(Before-and-after change records)
════
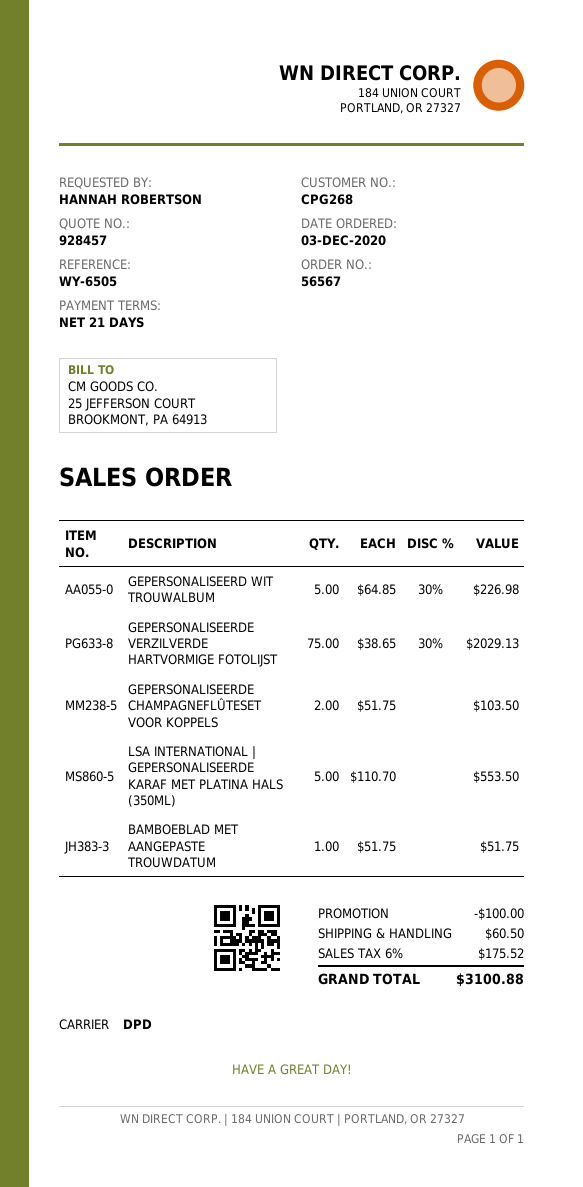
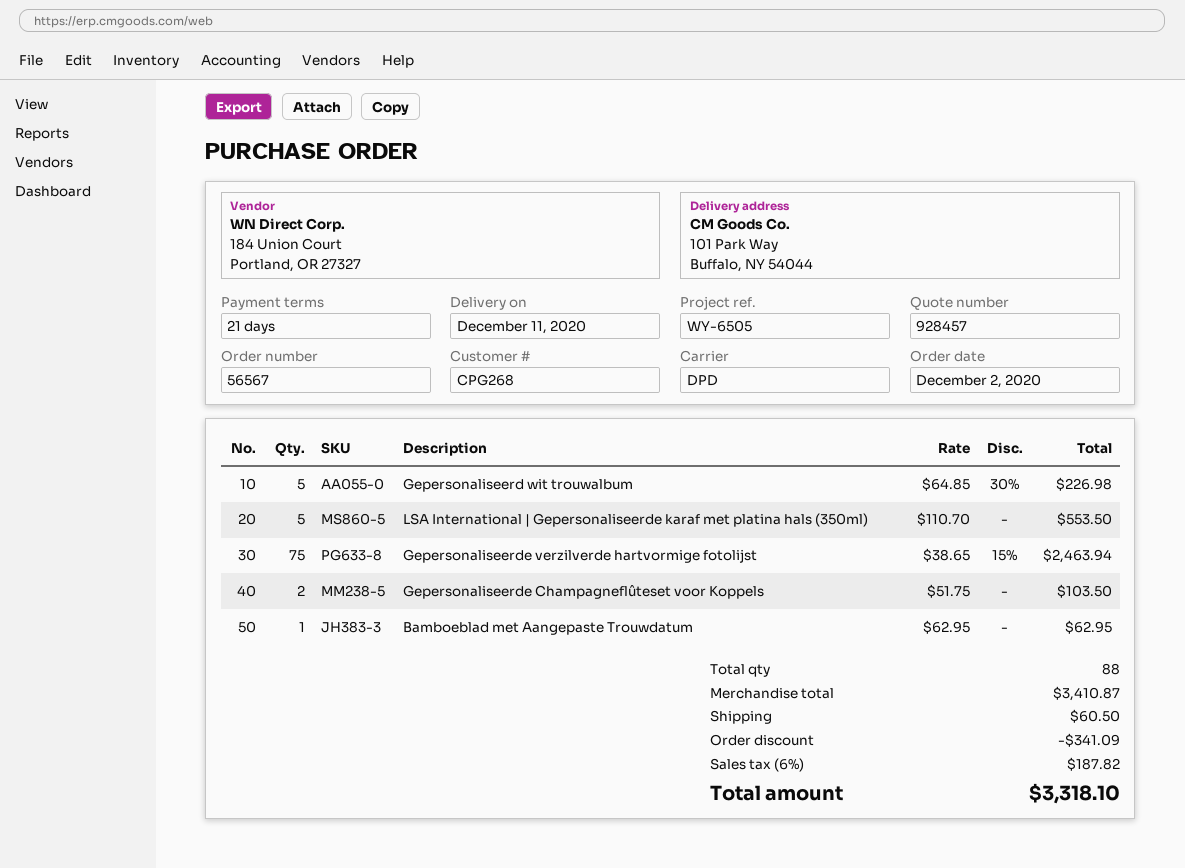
order date: 2020-12-03 -> 2020-12-02
GEPERSONALISEERDE VERZILVERDE HARTVORMIGE FOTOLIJST: 75 x 38.65 - 30% = 2029.13 -> 75 x 38.65 - 15% = 2463.94
BAMBOEBLAD MET AANGEPASTE TROUWDATUM: 1 x 51.75 = 51.75 -> 1 x 62.95 = 62.95
discount: 100.00 -> 341.09
tax: 6% = 175.52 -> 6% = 187.82
total: 3100.88 -> 3318.10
════
▶ Task
Please give back all the records above word for word, with no pictures included.

▶ Exercise output
order date: 2020-12-03 -> 2020-12-02
GEPERSONALISEERDE VERZILVERDE HARTVORMIGE FOTOLIJST: 75 x 38.65 - 30% = 2029.13 -> 75 x 38.65 - 15% = 2463.94
BAMBOEBLAD MET AANGEPASTE TROUWDATUM: 1 x 51.75 = 51.75 -> 1 x 62.95 = 62.95
discount: 100.00 -> 341.09
tax: 6% = 175.52 -> 6% = 187.82
total: 3100.88 -> 3318.10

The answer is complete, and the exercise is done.